Le film réinterprète avec habilité la thématique d'Une étoile est née, l'égo du "pygmalion" étant mis à mal par le triomphe de Caterina. Patauger en solidarité avec sa troupe de saltimbanques ou être le faire-valoir de sa star d'épouse est ainsi le dilemme de Gardénio, ajouté l'humiliation d'être entretenu dans cette société italienne machiste. Le montage et la réalisation de Bolognini dresse peu à peu un cruel parallèle entre eux. Caterina perd en gaucherie et déploie une aura de diva (dans l'allure comme les tenues de scènes) au fil de ses prestations radiophoniques, Bolognini la magnifiant par ses mouvements de caméra et ses cadrages en plongée. La transition n'en est que plus cruelle avec le studio étriqué où Gardénio en est réduit à enregistrer des jingles publicitaires, toujours plus humilié.

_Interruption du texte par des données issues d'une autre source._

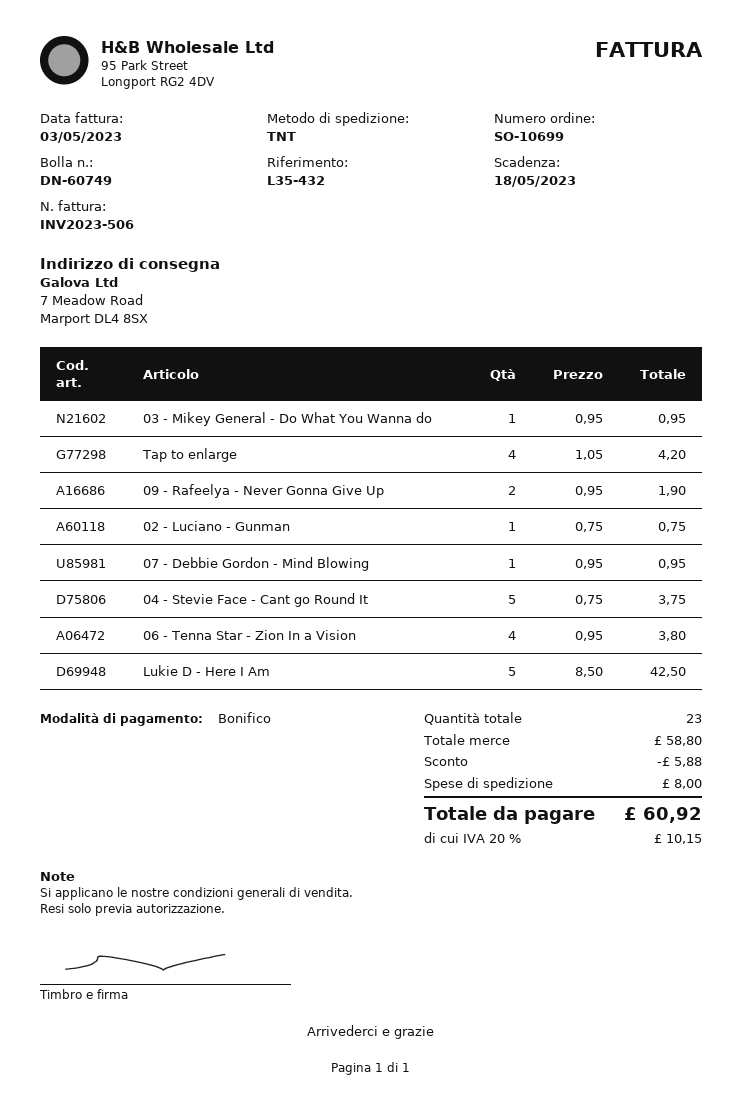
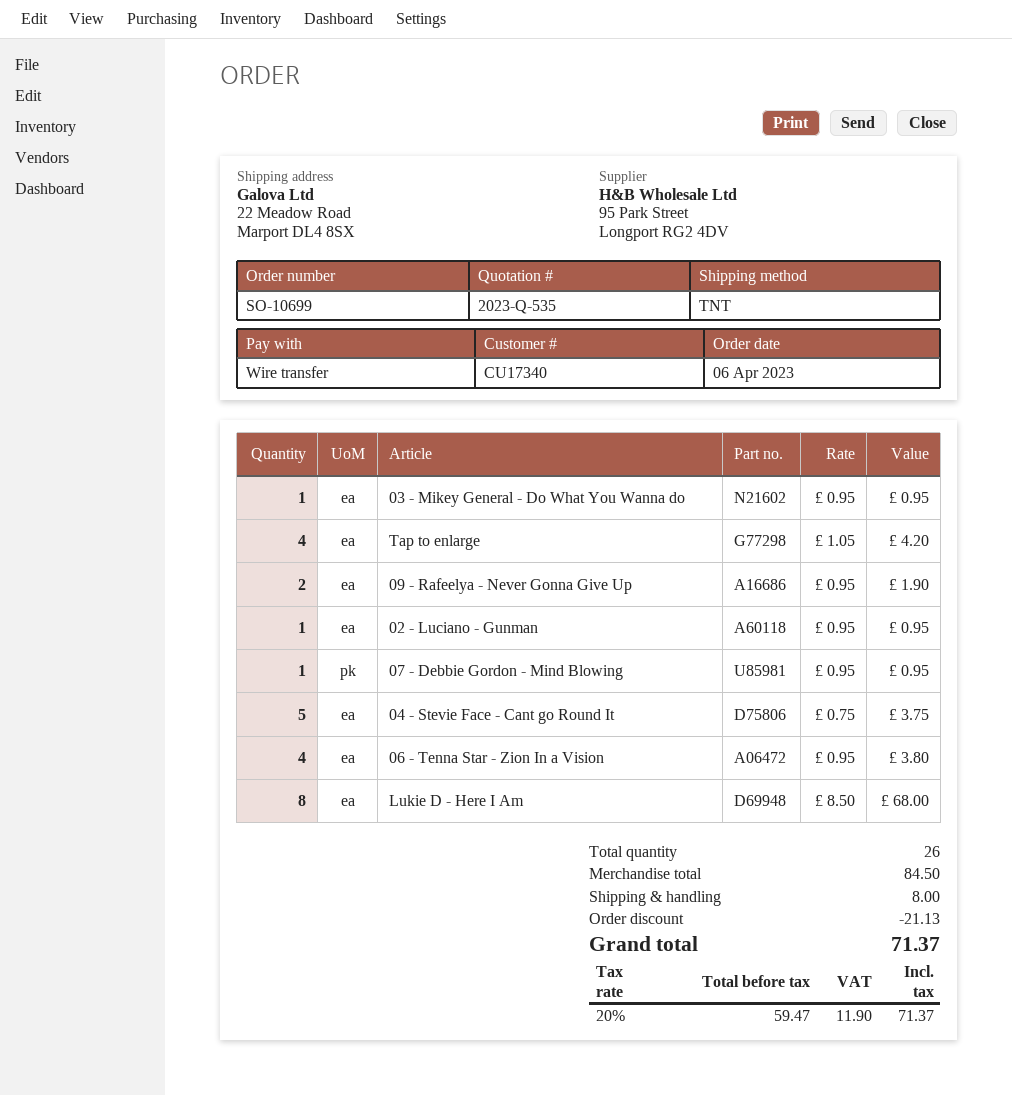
ship to: 7 Meadow Road, Marport DL4 8SX -> 22 Meadow Road, Marport DL4 8SX
02 - Luciano - Gunman: 1 x 0.75 = 0.75 -> 1 x 0.95 = 0.95
Lukie D - Here I Am: 5 x 8.50 = 42.50 -> 8 x 8.50 = 68.00
total quantity: 23 -> 26
subtotal: 58.80 -> 84.50
discount: 5.88 -> 21.13
tax: 20% = 10.15 -> 20% = 11.90
total: 60.92 -> 71.37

Malgré quelques péripéties, jamais le script n'explore la noirceur d'Une étoile est née, en restant à la légèreté et la bonne humeur inhérente au réalisme rose. Dès lors on s'accroche à la forme où Bolognini brille à mettre en valeur ce monde du spectacle. La dernière scène offre aussi un superbe moment, gardant le côté bricolé de ces artistes modestes tout en déployant un faste et une sensualité qui culmine avec une inoubliable dans lascive de Sophia Loren. Un bon moment porté par l'alchimie et la vérité émanant du couple vedette, Carlo Dapporto étant un vrai artiste du music-hall italien depuis les années 40 et Nilla Pizzi une star de la chanson italienne de l'époque.